Haknyeon tertawa kecil mengingat kenangan itu, membuat Sunwoo ikut tersenyum, ketegangannya sedikit menguap.

“Untung selokannya kering, ya Nu?”

“Iya.” Sunwoo terkekeh.

“Terus kita juga pernah sok-sokan ngebedah siput karena pengen tau dalemnya rumah siput kayak gimana. Kamu nangis waktu itu.”

“Hm-mm. Kasian siputnya.”

“Tapi udahnya ‘kan kita kubur.”

“Hm-mm.”

“Nggak nyangka, dulu kamu takut liat dalemnya siput, tapi sekarang jadi masuk jurusan Biologi yang ada pelajaran bedah membedahnya,” gelak Haknyeon.
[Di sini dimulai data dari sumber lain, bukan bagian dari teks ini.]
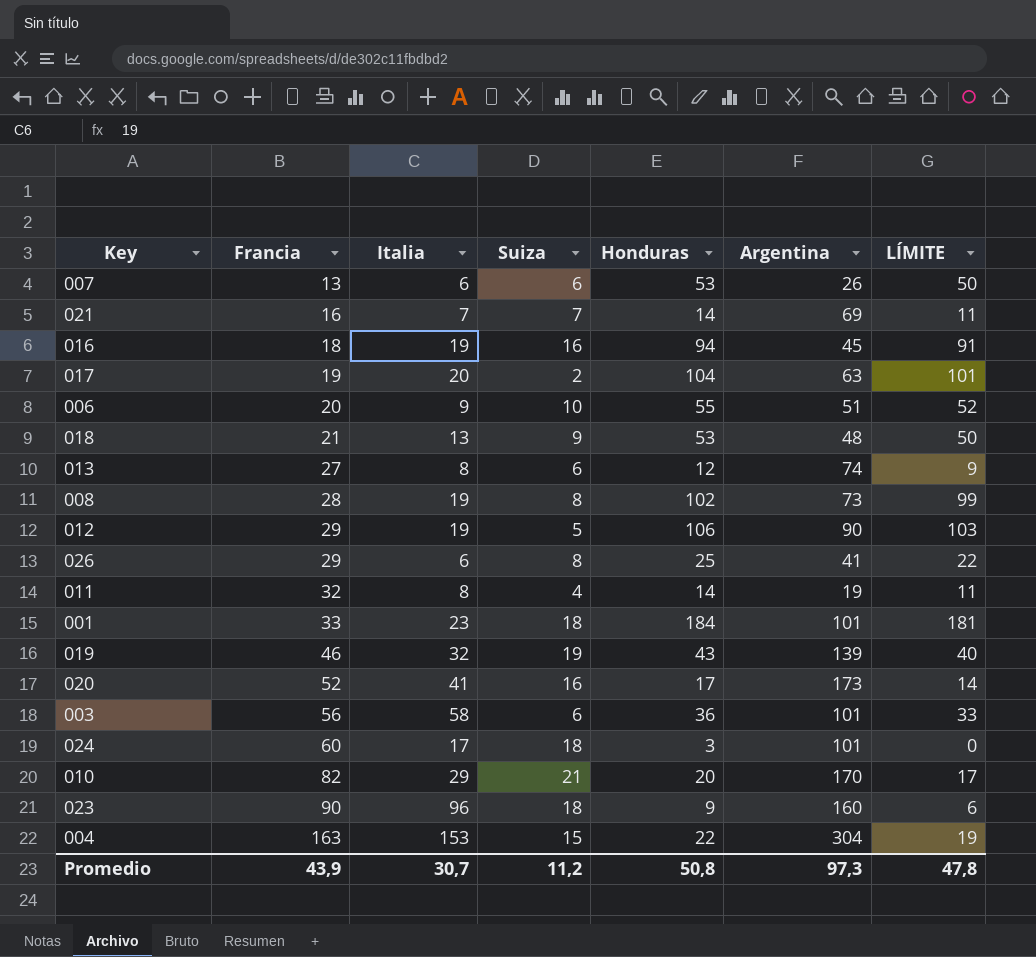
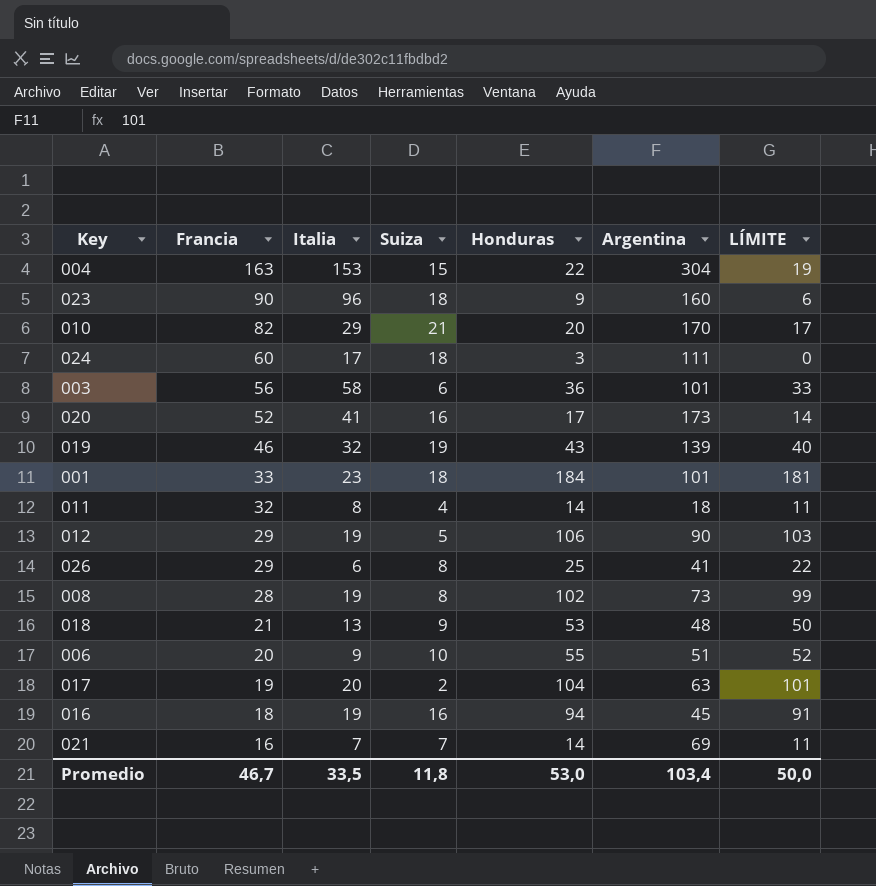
row order: Francia ascending -> Francia descending
row 007: 13 | 6 | 6 | 53 | 26 | 50 -> none
row 013: 27 | 8 | 6 | 12 | 74 | 9 -> none
024 | Argentina: 101 -> 111
011 | Argentina: 19 -> 18
Promedio | Francia: 43,9 -> 46,7
Promedio | Italia: 30,7 -> 33,5
Promedio | Suiza: 11,2 -> 11,8
Promedio | Honduras: 50,8 -> 53,0
Promedio | Argentina: 97,3 -> 103,4
Promedio | LÍMITE: 47,8 -> 50,0

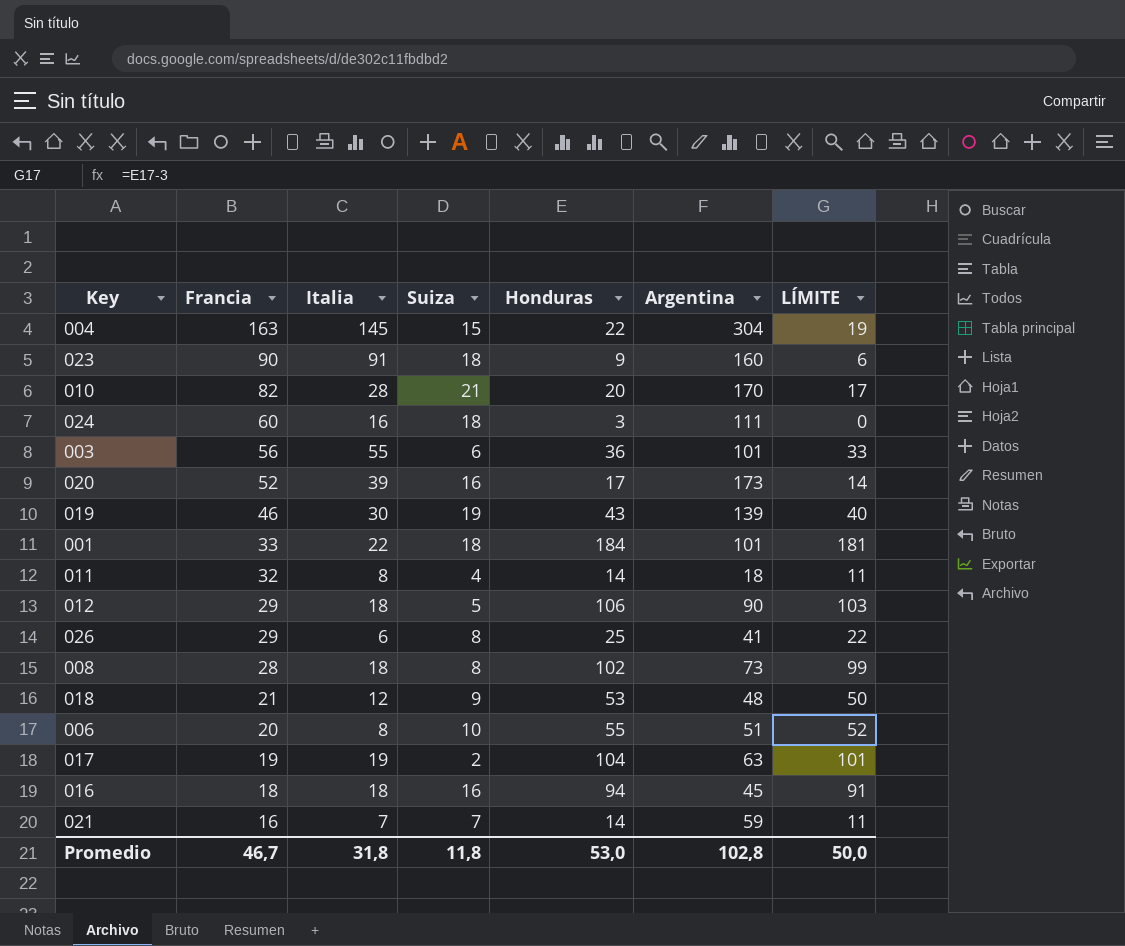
004 | Italia: 153 -> 145
023 | Italia: 96 -> 91
010 | Italia: 29 -> 28
024 | Italia: 17 -> 16
003 | Italia: 58 -> 55
020 | Italia: 41 -> 39
019 | Italia: 32 -> 30
001 | Italia: 23 -> 22
012 | Italia: 19 -> 18
008 | Italia: 19 -> 18
018 | Italia: 13 -> 12
006 | Italia: 9 -> 8
017 | Italia: 20 -> 19
016 | Italia: 19 -> 18
021 | Argentina: 69 -> 59
Promedio | Italia: 33,5 -> 31,8
Promedio | Argentina: 103,4 -> 102,8

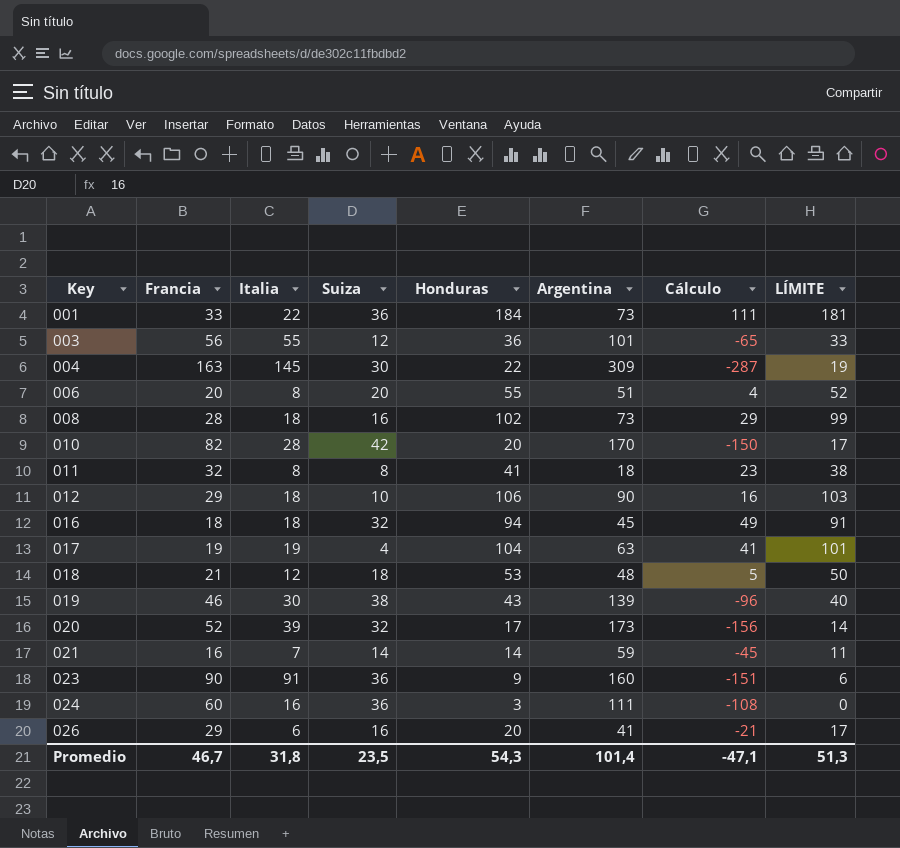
row order: Francia descending -> Key ascending
column Cálculo | formula: none -> [Honduras] - [Argentina]
001 | Suiza: 18 -> 36
001 | Argentina: 101 -> 73
003 | Suiza: 6 -> 12
004 | Suiza: 15 -> 30
004 | Argentina: 304 -> 309
006 | Suiza: 10 -> 20
008 | Suiza: 8 -> 16
010 | Suiza: 21 -> 42
011 | Suiza: 4 -> 8
011 | Honduras: 14 -> 41
011 | LÍMITE: 11 -> 38
012 | Suiza: 5 -> 10
016 | Suiza: 16 -> 32
017 | Suiza: 2 -> 4
018 | Suiza: 9 -> 18
019 | Suiza: 19 -> 38
020 | Suiza: 16 -> 32
021 | Suiza: 7 -> 14
023 | Suiza: 18 -> 36
024 | Suiza: 18 -> 36
026 | Suiza: 8 -> 16
026 | Honduras: 25 -> 20
026 | LÍMITE: 22 -> 17
Promedio | Suiza: 11,8 -> 23,5
Promedio | Honduras: 53,0 -> 54,3
Promedio | Argentina: 102,8 -> 101,4
Promedio | LÍMITE: 50,0 -> 51,3

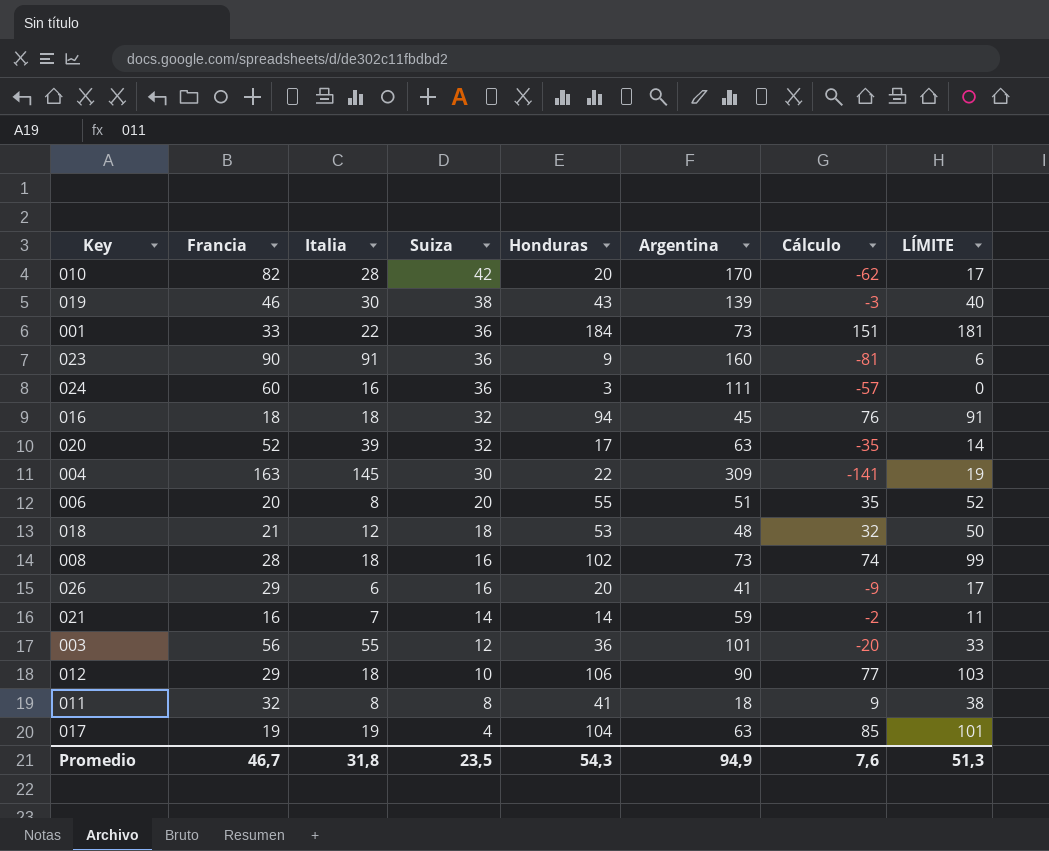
row order: Key ascending -> Suiza descending
column Cálculo | formula: [Honduras] - [Argentina] -> [Honduras] - [Francia]
020 | Argentina: 173 -> 63
Promedio | Argentina: 101,4 -> 94,9
Promedio | Cálculo: -47,1 -> 7,6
Merasa Haknyeon kembali seperti dirinya yang dulu, Sunwoo menoleh dan mengulangi pertanyaan awalnya dengan pelan,

“Kakak … Nunu salah apa?”


Haknyeon berhenti tertawa dan menoleh ke arah yang lebih muda. Netra bulat itu menatapnya dengan bingung. Ada sedikit takut dan pedih di sana. Tidak tahu harus menjawab apa, Haknyeon hanya menatap Sunwoo dalam diam.

Mempertahankan pandangan matanya, Sunwoo melanjutkan,

“Dulu kita sedeket itu, Kak … tapi sejak Nunu kuliah, masuk kampus yang sama ‘ma Kak Hak— Juhak, Kakak jadi galak ke Nunu. Kakak nggak pernah ngajak ngobrol Nunu lagi. Kalo ngomong ke Nunu seringnya ngebentak-bentak.” Sunwoo terdiam sejenak.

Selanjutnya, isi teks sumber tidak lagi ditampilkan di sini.